● EXTRACTED ENTRIES:
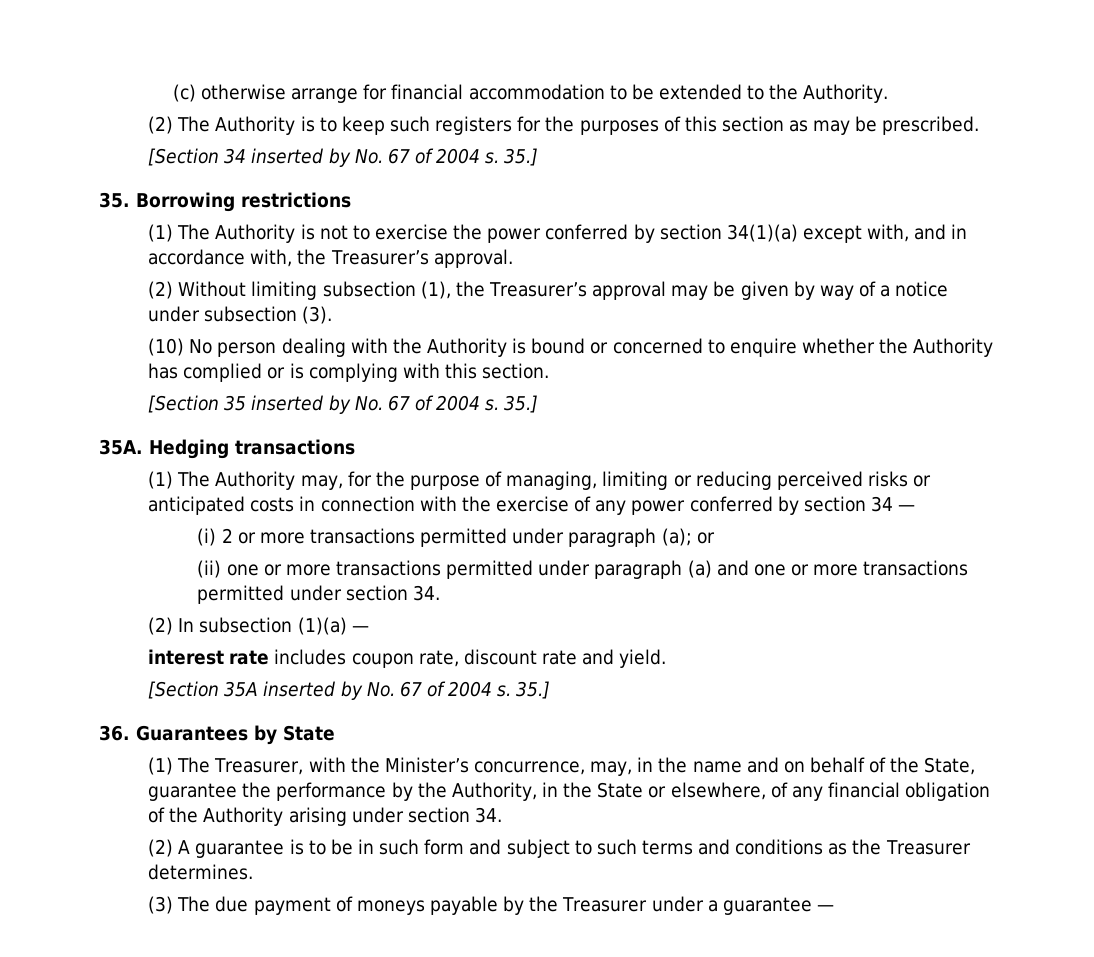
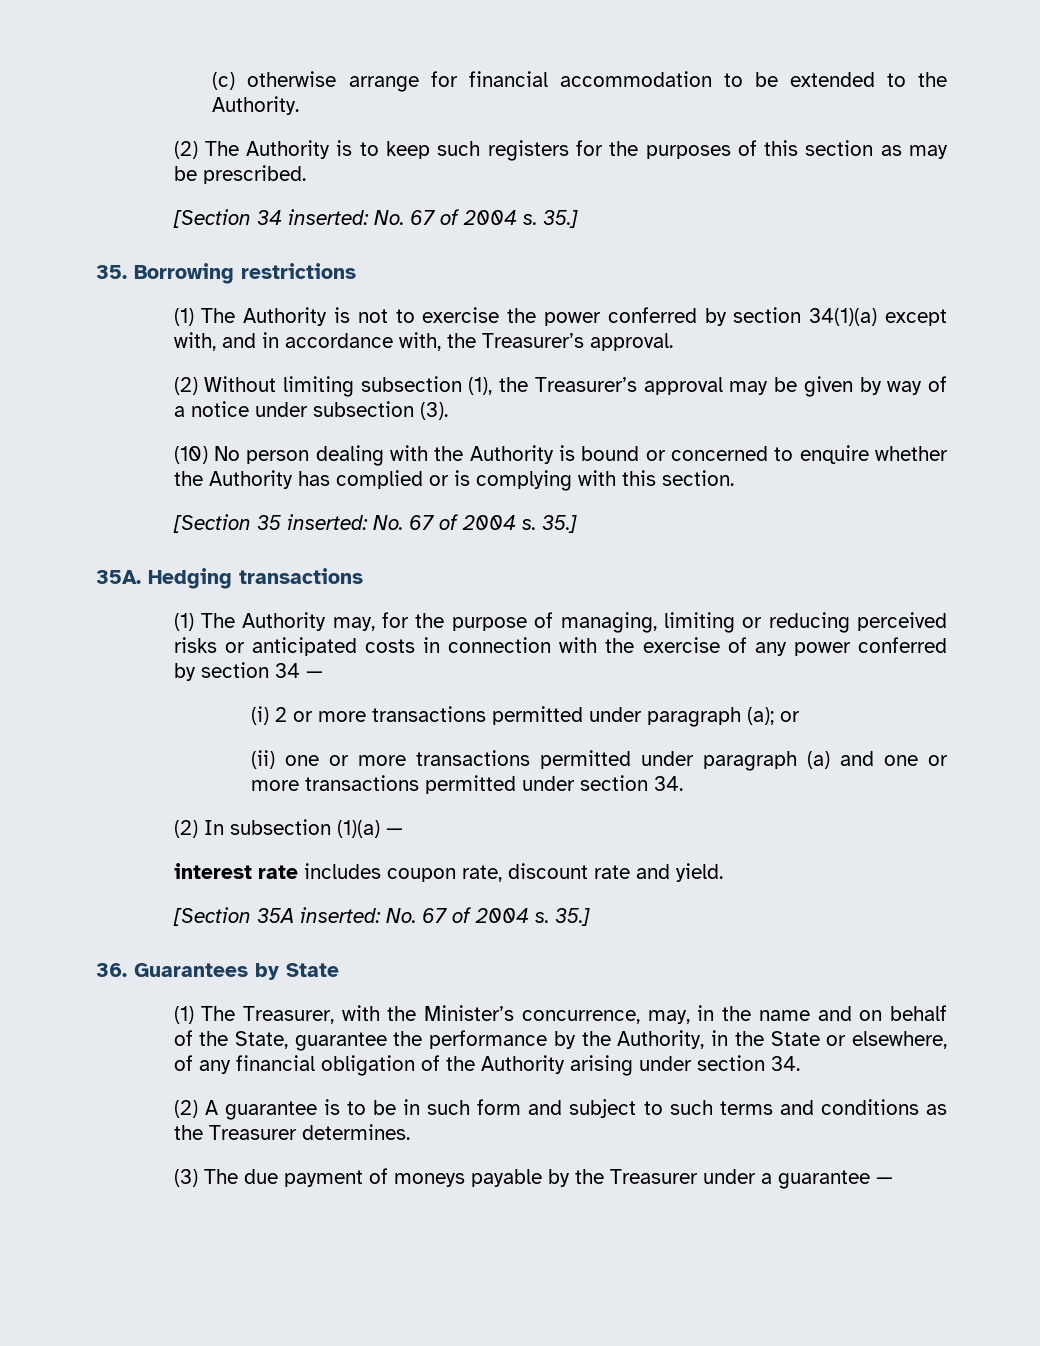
- [Section 34 inserted by No. 67 of 2004 s.
+ [Section 34 inserted: No. 67 of 2004 s.
- [Section 35 inserted by No. 67 of 2004 s.
+ [Section 35 inserted: No. 67 of 2004 s.
- [Section 35A inserted by No. 67 of 2004 s.
+ [Section 35A inserted: No. 67 of 2004 s.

● EXERCISE DESCRIPTION: Would you please repeat the lines from the one with "- [Section 35A inserted by No. 67 of 2004 s." through the last line of the listing above, exactly and with nothing else?

● SOLUTION TO THE EXERCISE:
- [Section 35A inserted by No. 67 of 2004 s.
+ [Section 35A inserted: No. 67 of 2004 s.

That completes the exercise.